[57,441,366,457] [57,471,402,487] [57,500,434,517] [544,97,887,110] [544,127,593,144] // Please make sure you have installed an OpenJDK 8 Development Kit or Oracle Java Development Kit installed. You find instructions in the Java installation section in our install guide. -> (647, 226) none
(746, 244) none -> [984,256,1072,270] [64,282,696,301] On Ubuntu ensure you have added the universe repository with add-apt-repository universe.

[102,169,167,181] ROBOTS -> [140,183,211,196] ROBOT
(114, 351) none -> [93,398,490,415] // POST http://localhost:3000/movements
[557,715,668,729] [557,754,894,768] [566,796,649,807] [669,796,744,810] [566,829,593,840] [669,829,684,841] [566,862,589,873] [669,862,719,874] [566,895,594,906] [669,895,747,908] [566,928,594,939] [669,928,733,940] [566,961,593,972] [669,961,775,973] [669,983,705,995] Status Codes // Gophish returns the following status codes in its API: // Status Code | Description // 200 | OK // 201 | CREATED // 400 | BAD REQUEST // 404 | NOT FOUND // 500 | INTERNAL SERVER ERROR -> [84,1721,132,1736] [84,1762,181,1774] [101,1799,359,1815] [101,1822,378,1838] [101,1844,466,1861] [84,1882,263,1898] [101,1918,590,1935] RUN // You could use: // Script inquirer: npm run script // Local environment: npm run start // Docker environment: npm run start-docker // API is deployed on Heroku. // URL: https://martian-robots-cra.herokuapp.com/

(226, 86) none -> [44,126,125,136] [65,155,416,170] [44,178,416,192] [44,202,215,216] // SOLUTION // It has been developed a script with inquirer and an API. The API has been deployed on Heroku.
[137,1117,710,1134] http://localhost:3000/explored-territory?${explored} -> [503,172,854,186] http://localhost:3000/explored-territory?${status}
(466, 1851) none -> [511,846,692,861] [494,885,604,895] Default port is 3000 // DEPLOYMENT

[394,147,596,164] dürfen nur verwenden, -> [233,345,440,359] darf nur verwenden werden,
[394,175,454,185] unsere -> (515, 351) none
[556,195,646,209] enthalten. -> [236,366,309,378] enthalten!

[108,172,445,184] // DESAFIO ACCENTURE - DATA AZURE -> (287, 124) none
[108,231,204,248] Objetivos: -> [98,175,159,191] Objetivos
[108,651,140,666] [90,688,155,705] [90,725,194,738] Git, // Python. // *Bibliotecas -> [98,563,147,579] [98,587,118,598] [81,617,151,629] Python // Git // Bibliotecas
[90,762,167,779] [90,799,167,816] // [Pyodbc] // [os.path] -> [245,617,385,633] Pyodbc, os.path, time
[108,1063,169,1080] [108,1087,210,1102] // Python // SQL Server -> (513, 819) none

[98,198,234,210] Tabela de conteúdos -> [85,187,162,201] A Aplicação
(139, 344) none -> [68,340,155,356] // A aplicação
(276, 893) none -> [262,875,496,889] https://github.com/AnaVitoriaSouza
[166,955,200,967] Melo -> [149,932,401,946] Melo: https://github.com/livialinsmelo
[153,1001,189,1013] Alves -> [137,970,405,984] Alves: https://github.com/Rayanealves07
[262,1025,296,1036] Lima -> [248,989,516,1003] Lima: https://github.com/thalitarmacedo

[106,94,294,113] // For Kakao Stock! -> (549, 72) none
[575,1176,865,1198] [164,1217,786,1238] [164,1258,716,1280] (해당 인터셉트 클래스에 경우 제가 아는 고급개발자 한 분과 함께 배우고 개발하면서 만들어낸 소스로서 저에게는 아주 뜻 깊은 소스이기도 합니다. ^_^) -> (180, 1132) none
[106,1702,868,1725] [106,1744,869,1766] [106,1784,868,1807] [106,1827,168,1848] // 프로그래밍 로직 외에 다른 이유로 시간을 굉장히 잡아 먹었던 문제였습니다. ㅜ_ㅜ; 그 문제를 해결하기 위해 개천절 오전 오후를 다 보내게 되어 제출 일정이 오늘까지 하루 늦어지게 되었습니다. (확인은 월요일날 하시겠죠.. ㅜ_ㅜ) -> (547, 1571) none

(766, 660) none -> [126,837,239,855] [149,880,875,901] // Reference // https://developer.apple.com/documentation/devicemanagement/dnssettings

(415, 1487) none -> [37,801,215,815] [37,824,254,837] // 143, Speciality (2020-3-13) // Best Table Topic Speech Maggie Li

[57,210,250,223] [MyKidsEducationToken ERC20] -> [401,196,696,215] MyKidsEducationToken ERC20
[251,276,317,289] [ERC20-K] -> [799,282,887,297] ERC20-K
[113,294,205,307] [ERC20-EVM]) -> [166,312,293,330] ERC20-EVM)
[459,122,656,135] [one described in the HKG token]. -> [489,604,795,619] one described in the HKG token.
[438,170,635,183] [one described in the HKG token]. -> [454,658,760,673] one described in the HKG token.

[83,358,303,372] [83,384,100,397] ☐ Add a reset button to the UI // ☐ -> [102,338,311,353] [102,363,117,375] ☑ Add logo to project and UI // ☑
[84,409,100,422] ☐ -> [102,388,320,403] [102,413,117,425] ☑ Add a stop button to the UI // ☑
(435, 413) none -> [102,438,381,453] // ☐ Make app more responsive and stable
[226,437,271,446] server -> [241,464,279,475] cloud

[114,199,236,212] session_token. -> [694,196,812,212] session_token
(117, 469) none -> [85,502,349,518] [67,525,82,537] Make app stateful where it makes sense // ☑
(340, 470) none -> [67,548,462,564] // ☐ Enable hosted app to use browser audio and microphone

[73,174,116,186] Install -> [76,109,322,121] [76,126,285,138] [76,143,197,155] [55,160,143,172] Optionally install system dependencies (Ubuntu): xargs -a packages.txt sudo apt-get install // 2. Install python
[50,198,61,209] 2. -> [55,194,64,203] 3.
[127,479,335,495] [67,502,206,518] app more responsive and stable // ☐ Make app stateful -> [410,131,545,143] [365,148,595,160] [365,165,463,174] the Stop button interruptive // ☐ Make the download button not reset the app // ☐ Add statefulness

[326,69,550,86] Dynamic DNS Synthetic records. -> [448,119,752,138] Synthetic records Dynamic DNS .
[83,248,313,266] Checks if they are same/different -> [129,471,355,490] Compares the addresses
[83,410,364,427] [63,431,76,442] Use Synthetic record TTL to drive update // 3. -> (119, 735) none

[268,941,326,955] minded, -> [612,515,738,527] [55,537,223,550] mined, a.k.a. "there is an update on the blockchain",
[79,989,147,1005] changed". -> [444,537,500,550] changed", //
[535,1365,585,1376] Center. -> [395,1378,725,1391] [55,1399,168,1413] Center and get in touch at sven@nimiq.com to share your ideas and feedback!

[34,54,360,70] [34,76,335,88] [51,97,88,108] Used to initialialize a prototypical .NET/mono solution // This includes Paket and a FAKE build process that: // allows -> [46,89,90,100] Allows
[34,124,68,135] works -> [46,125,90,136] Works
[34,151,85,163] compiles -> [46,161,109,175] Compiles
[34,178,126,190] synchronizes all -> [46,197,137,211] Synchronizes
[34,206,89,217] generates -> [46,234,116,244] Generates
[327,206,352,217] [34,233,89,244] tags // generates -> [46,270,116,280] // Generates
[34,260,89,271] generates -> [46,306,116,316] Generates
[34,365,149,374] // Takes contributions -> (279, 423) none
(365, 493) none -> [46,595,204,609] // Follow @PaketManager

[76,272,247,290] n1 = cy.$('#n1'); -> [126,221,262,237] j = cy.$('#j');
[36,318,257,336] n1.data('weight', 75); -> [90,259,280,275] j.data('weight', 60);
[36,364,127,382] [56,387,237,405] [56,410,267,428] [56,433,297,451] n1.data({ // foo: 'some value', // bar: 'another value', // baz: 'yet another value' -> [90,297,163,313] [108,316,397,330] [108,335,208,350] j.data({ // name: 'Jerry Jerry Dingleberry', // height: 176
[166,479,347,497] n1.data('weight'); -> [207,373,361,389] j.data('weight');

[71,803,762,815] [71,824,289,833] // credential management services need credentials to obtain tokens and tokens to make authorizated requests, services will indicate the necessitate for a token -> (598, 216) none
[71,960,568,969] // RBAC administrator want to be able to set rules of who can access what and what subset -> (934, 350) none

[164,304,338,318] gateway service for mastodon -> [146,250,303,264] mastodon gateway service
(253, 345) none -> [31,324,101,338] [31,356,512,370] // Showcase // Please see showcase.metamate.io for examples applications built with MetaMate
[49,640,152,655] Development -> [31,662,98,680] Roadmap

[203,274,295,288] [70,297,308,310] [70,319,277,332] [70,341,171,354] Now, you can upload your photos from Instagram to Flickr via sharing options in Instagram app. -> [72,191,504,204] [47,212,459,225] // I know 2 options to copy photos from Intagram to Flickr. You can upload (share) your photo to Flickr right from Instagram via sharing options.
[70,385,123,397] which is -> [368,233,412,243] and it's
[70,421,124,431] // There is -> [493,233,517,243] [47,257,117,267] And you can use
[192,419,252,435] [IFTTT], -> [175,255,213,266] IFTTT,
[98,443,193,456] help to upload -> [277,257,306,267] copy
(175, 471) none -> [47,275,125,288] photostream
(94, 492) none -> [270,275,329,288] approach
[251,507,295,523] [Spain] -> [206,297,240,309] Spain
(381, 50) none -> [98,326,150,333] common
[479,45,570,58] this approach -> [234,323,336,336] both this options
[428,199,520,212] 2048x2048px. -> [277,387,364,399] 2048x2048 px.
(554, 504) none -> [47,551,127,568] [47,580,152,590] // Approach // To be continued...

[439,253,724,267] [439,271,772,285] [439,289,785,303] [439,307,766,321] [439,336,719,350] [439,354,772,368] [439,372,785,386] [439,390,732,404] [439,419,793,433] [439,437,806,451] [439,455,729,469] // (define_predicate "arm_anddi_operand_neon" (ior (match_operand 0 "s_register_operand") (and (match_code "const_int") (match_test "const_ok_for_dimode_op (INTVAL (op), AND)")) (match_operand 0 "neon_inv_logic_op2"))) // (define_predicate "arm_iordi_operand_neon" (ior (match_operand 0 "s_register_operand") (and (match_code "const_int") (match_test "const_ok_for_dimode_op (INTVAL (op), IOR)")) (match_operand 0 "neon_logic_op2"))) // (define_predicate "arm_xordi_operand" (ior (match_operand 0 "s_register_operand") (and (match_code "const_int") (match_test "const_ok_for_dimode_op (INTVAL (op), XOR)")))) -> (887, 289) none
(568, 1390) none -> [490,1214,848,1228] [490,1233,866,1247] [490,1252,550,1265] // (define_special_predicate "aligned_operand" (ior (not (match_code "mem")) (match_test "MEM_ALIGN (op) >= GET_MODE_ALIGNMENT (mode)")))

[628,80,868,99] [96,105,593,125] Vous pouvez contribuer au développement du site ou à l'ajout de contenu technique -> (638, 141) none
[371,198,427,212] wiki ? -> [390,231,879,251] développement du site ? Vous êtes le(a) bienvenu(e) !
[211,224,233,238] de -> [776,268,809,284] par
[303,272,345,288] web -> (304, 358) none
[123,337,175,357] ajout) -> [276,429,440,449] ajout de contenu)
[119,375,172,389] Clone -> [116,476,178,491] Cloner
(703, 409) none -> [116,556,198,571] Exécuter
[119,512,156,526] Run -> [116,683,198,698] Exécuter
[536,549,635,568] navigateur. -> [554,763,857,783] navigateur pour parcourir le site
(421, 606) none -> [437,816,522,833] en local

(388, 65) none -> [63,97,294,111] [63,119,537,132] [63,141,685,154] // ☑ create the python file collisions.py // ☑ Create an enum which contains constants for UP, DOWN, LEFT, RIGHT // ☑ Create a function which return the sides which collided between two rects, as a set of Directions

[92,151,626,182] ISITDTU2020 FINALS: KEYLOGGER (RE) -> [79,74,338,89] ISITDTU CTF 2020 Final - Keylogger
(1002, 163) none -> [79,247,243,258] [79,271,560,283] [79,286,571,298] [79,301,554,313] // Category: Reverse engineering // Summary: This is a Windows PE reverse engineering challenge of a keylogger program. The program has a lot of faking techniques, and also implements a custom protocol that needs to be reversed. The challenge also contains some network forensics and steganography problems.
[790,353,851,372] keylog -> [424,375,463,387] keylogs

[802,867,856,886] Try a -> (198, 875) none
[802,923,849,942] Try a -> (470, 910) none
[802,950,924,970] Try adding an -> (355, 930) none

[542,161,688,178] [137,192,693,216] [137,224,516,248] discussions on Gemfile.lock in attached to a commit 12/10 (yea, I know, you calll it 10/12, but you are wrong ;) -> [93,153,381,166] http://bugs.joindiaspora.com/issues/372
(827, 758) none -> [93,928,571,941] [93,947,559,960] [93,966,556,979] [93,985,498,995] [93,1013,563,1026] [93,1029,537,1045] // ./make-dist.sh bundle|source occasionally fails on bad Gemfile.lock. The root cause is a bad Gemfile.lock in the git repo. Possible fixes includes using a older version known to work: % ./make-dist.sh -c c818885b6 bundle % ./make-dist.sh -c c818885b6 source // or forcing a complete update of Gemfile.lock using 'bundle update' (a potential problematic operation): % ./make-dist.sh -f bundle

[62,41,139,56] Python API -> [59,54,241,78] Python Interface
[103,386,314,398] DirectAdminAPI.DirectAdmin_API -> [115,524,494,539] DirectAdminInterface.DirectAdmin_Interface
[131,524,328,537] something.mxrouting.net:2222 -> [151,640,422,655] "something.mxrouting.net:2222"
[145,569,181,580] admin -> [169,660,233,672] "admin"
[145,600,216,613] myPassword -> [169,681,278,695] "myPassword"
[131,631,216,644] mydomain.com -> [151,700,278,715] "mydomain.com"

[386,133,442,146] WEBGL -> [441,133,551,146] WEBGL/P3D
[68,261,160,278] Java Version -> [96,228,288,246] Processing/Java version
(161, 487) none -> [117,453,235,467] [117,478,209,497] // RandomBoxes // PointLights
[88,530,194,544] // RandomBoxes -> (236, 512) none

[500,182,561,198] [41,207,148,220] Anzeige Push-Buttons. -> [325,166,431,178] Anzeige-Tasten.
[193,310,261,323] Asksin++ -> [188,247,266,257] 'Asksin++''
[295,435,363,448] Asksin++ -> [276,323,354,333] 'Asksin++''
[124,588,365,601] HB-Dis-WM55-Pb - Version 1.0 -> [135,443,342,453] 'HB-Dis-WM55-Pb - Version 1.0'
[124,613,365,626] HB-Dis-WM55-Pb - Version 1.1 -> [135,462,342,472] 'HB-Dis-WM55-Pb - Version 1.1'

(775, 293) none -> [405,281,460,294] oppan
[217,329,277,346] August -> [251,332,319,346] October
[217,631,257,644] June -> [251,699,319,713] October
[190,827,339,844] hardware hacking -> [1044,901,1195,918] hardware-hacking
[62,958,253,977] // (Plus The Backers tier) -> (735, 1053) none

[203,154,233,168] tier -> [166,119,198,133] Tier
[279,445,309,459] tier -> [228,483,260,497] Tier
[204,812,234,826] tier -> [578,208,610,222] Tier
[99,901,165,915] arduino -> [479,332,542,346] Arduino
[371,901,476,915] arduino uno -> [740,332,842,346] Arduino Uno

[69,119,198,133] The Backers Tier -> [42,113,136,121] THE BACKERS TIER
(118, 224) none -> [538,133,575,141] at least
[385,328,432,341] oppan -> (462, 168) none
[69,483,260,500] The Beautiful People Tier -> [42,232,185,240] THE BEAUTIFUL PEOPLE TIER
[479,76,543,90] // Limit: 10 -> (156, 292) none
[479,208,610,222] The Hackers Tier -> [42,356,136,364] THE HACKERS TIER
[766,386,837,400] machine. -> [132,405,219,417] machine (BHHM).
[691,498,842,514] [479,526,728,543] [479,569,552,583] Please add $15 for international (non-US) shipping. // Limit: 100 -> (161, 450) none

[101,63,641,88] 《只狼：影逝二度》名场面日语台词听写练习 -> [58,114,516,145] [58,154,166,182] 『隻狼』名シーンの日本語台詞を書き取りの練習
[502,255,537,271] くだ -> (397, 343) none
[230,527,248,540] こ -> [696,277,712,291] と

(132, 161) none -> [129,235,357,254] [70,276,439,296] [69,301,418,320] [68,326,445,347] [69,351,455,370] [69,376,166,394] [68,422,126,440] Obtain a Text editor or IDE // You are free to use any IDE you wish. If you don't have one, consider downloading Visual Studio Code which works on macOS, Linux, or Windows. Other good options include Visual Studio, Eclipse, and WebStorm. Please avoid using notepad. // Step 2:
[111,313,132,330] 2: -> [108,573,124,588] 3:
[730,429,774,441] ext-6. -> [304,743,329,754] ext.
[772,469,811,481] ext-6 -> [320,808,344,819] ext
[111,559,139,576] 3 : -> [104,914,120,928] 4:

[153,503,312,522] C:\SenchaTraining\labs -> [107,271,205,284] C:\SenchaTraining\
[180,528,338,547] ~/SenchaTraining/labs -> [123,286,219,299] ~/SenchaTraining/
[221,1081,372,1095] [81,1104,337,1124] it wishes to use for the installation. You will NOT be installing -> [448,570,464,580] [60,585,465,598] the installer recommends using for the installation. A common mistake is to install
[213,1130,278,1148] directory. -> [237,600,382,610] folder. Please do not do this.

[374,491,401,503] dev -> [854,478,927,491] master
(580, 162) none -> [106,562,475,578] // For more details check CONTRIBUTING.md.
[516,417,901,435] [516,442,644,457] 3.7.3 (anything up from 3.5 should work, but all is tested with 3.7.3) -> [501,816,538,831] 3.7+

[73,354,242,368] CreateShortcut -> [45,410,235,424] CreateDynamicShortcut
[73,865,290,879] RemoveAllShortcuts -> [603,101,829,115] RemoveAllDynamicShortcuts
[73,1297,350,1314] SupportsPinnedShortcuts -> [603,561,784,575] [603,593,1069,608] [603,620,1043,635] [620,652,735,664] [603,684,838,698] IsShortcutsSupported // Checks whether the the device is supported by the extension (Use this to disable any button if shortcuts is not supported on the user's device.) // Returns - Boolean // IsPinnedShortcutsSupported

------------------------------------

• PROBLEM TO WORK ON
Please work out how many lines in the listing above contain the string "Limit", and answer with that number only.

• ANSWER SECTION
2